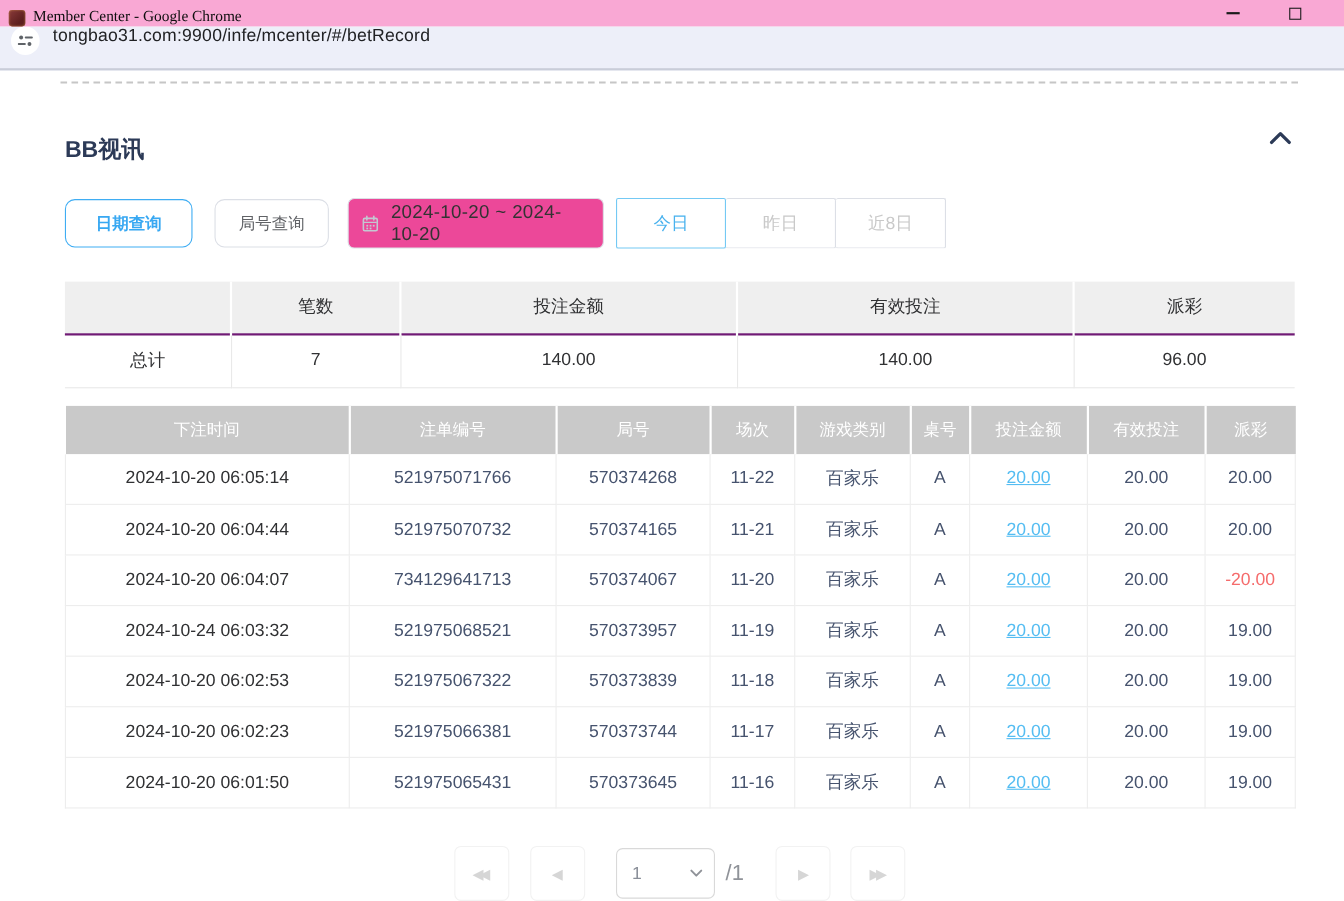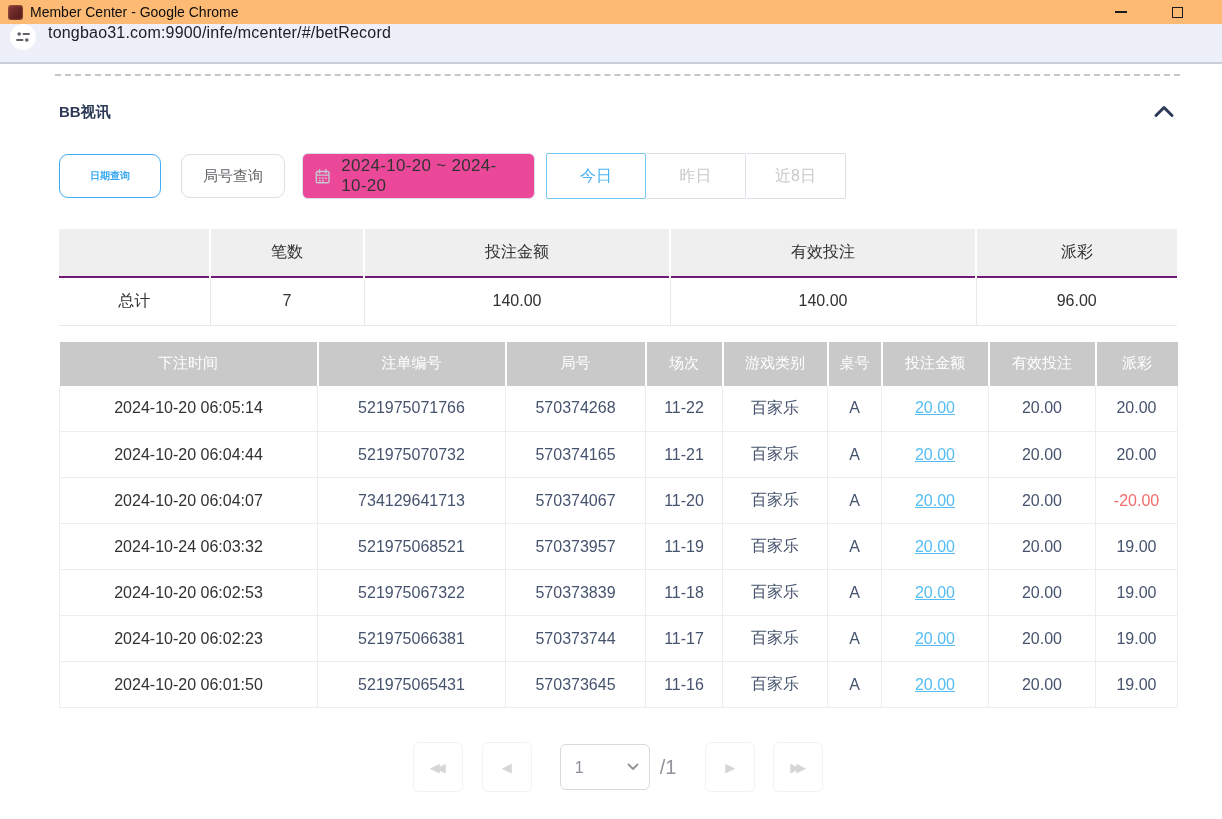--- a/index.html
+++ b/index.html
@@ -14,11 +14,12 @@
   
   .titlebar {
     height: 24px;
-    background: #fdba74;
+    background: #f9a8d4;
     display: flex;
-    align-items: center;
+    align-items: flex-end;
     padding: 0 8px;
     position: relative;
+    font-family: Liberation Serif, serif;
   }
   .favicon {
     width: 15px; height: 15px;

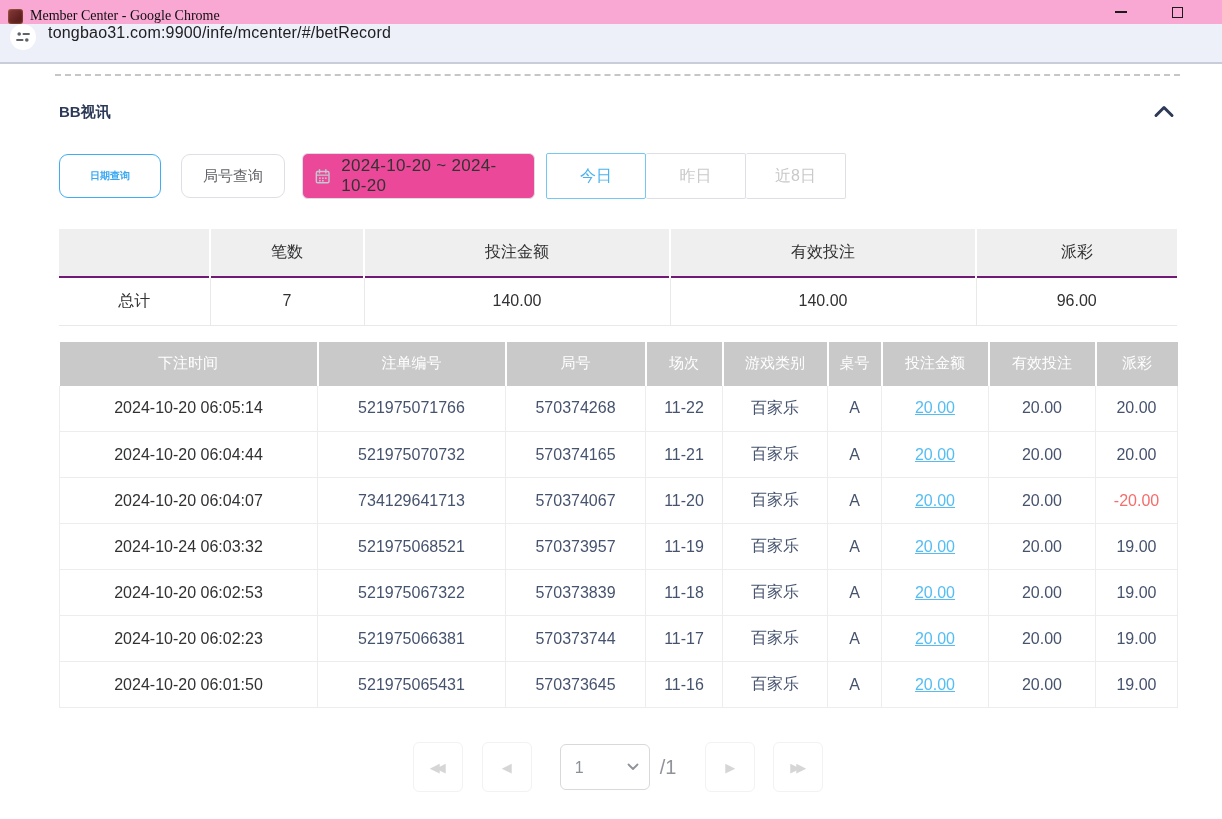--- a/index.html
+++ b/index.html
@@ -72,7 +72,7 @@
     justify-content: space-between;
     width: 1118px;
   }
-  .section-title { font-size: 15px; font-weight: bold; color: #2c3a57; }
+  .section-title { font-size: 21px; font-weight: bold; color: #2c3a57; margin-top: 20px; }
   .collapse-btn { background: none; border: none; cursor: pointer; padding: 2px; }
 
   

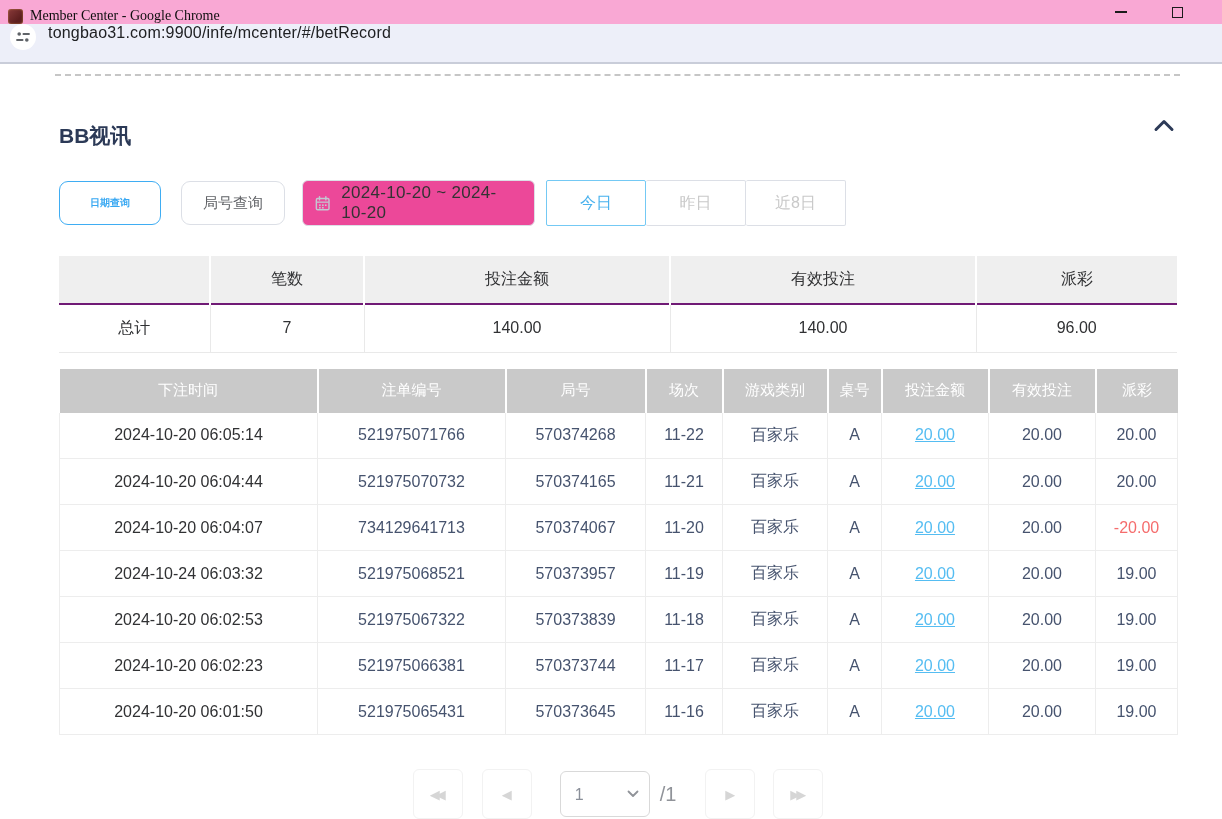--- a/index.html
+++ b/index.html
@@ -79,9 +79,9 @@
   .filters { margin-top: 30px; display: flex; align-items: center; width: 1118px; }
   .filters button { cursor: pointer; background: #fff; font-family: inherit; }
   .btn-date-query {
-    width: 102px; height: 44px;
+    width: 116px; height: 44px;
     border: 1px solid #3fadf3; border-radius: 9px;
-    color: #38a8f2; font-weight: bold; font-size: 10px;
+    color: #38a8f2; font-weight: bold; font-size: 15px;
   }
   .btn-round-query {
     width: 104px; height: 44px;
☆ ☆ ☆ ☆ ☆
• _PROBLEM DETAILS_:
Copy out each line of the material that holds the word "items".

• _YOUR SOLUTION_:
-    align-items: center;
+    align-items: flex-end;
   .filters { margin-top: 30px; display: flex; align-items: center; width: 1118px; }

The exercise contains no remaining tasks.